Research Article: Distinct patterns of brain atrophy in Genetic Frontotemporal Dementia Initiative (GENFI) cohort revealed by visual rating scales

Date Published: May 24, 2018

Publisher: BioMed Central

Author(s): Giorgio G. Fumagalli, Paola Basilico, Andrea Arighi, Martina Bocchetta, Katrina M. Dick, David M. Cash, Sophie Harding, Matteo Mercurio, Chiara Fenoglio, Anna M. Pietroboni, Laura Ghezzi, John van Swieten, Barbara Borroni, Alexandre de Mendonça, Mario Masellis, Maria C. Tartaglia, James B. Rowe, Caroline Graff, Fabrizio Tagliavini, Giovanni B. Frisoni, Robert Laforce, Elizabeth Finger, Sandro Sorbi, Elio Scarpini, Jonathan D. Rohrer, Daniela Galimberti.


In patients with frontotemporal dementia, it has been shown that brain atrophy occurs earliest in the anterior cingulate, insula and frontal lobes. We used visual rating scales to investigate whether identifying atrophy in these areas may be helpful in distinguishing symptomatic patients carrying different causal mutations in the microtubule-associated protein tau (MAPT), progranulin (GRN) and chromosome 9 open reading frame (C9ORF72) genes. We also analysed asymptomatic carriers to see whether it was possible to visually identify brain atrophy before the appearance of symptoms.

Magnetic resonance imaging of 343 subjects (63 symptomatic mutation carriers, 132 presymptomatic mutation carriers and 148 control subjects) from the Genetic Frontotemporal Dementia Initiative study were analysed by two trained raters using a protocol of six visual rating scales that identified atrophy in key regions of the brain (orbitofrontal, anterior cingulate, frontoinsula, anterior and medial temporal lobes and posterior cortical areas).

Intra- and interrater agreement were greater than 0.73 for all the scales. Voxel-based morphometric analysis demonstrated a strong correlation between the visual rating scale scores and grey matter atrophy in the same region for each of the scales. Typical patterns of atrophy were identified: symmetric anterior and medial temporal lobe involvement for MAPT, asymmetric frontal and parietal loss for GRN, and a more widespread pattern for C9ORF72. Presymptomatic MAPT carriers showed greater atrophy in the medial temporal region than control subjects, but the visual rating scales could not identify presymptomatic atrophy in GRN or C9ORF72 carriers.

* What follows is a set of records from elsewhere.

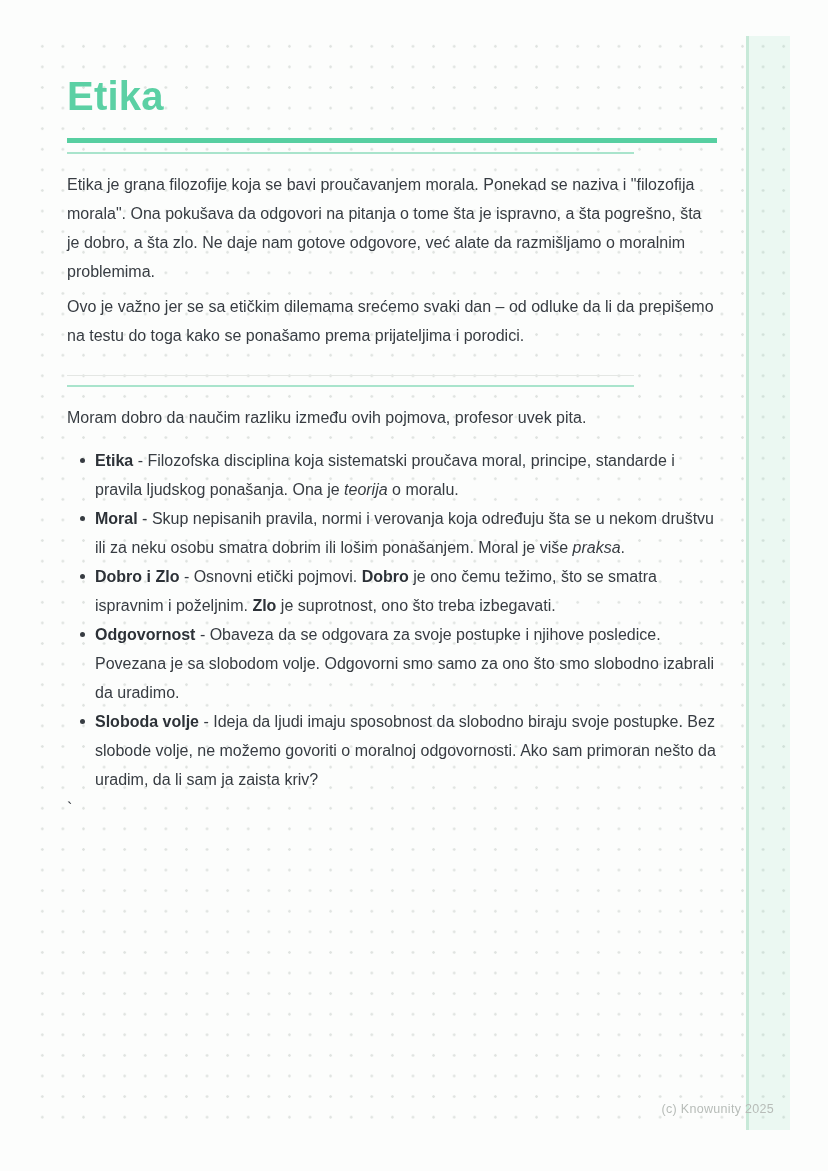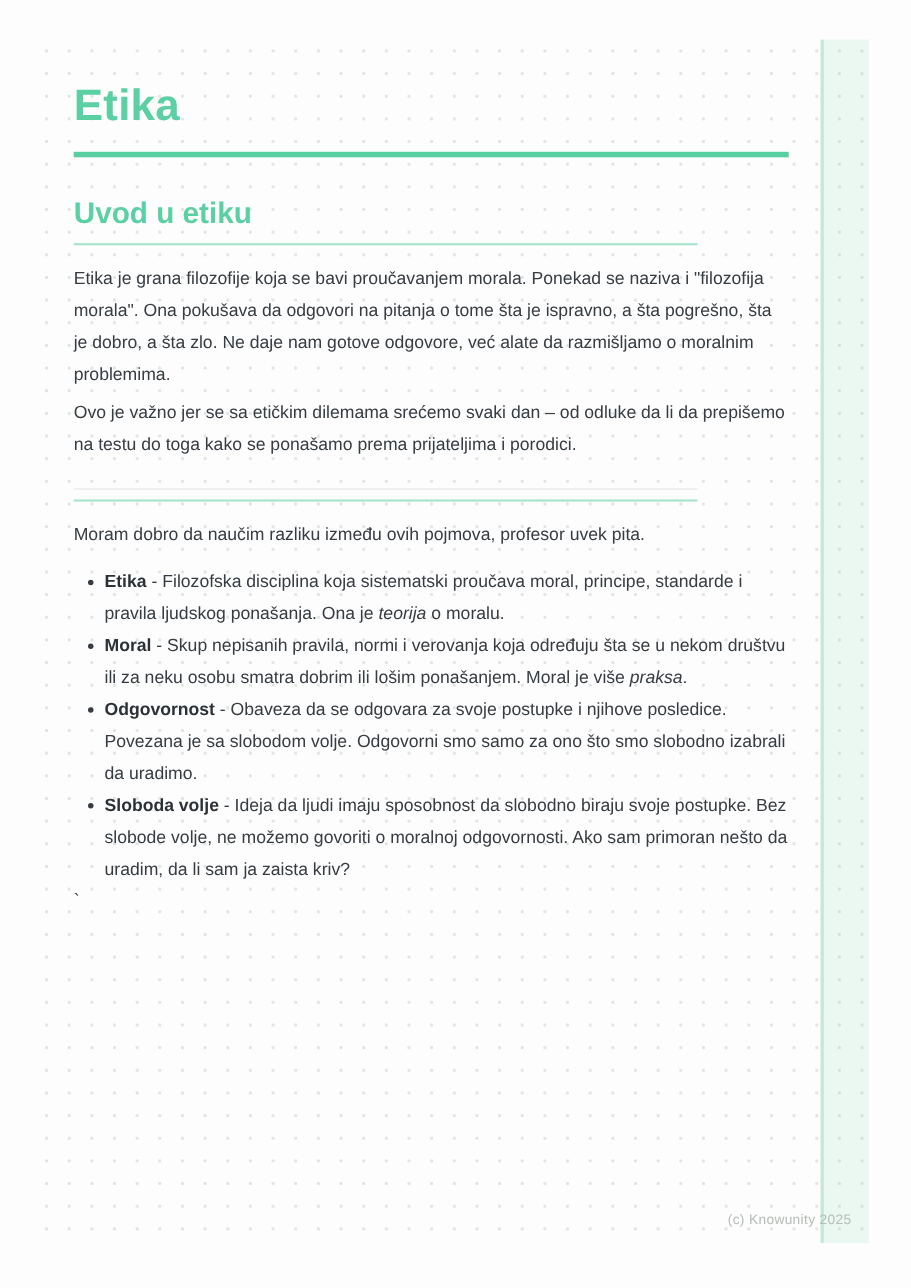--- a/index.html
+++ b/index.html
@@ -131,7 +131,6 @@
     <h1 class="doc-title">Etika</h1>
     <div class="title-rule"></div>
 
-    <h2 class="section-heading">Uvod u etiku</h2>
     <div class="heading-underline"></div>
 
     <p class="body-text p-first">Etika je grana filozofije koja se bavi proučavanjem morala. Ponekad se naziva i "filozofija morala". Ona pokušava da odgovori na pitanja o tome šta je ispravno, a šta pogrešno, šta je dobro, a šta zlo. Ne daje nam gotove odgovore, već alate da razmišljamo o moralnim problemima.</p>

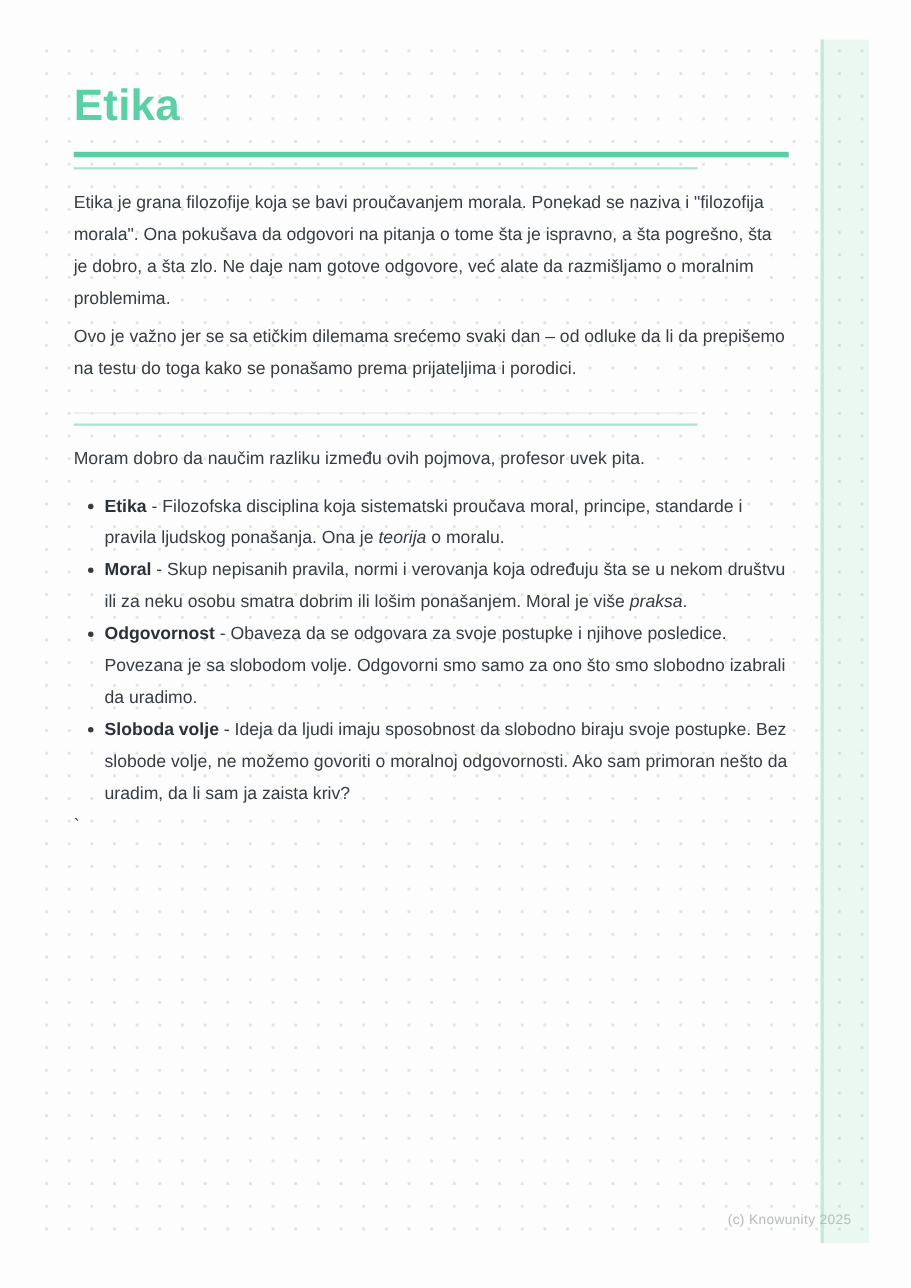--- a/index.html
+++ b/index.html
@@ -145,6 +145,7 @@
     <ul class="bullet-list">
         <li><b>Etika</b><span> - Filozofska disciplina koja sistematski proučava moral, principe, standarde i pravila ljudskog ponašanja. Ona je </span><i>teorija</i><span> o moralu.</span></li>
         <li><b>Moral</b><span> - Skup nepisanih pravila, normi i verovanja koja određuju šta se u nekom društvu ili za neku osobu smatra dobrim ili lošim ponašanjem. Moral je više </span><i>praksa</i><span>.</span></li>
+        <li><b>Dobro i Zlo</b><span> - Osnovni etički pojmovi. </span><b>Dobro</b><span> je ono čemu težimo, što se smatra ispravnim i poželjnim. </span><b>Zlo</b><span> je suprotnost, ono što treba izbegavati.</span></li>
         <li><b>Odgovornost</b><span> - Obaveza da se odgovara za svoje postupke i njihove posledice. Povezana je sa slobodom volje. Odgovorni smo samo za ono što smo slobodno izabrali da uradimo.</span></li>
         <li><b>Sloboda volje</b><span> - Ideja da ljudi imaju sposobnost da slobodno biraju svoje postupke. Bez slobode volje, ne možemo govoriti o moralnoj odgovornosti. Ako sam primoran nešto da uradim, da li sam ja zaista kriv?</span></li>
       </ul>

These simple-to-use and reproducible scales may be useful tools in the clinical setting for the discrimination of different mutations of frontotemporal dementia, and they may even help to identify atrophy prior to onset in those with MAPT mutations.

Partial Text

Frontotemporal dementia (FTD) is a neurodegenerative disease characterized clinically by changes in behaviour or language. Up to one-third of cases are caused by mutations in one of three major causal genes identified so far: microtubule-associated protein tau (MAPT), progranulin (GRN) and chromosome 9 open reading frame 72 (C9ORF72) [1–3].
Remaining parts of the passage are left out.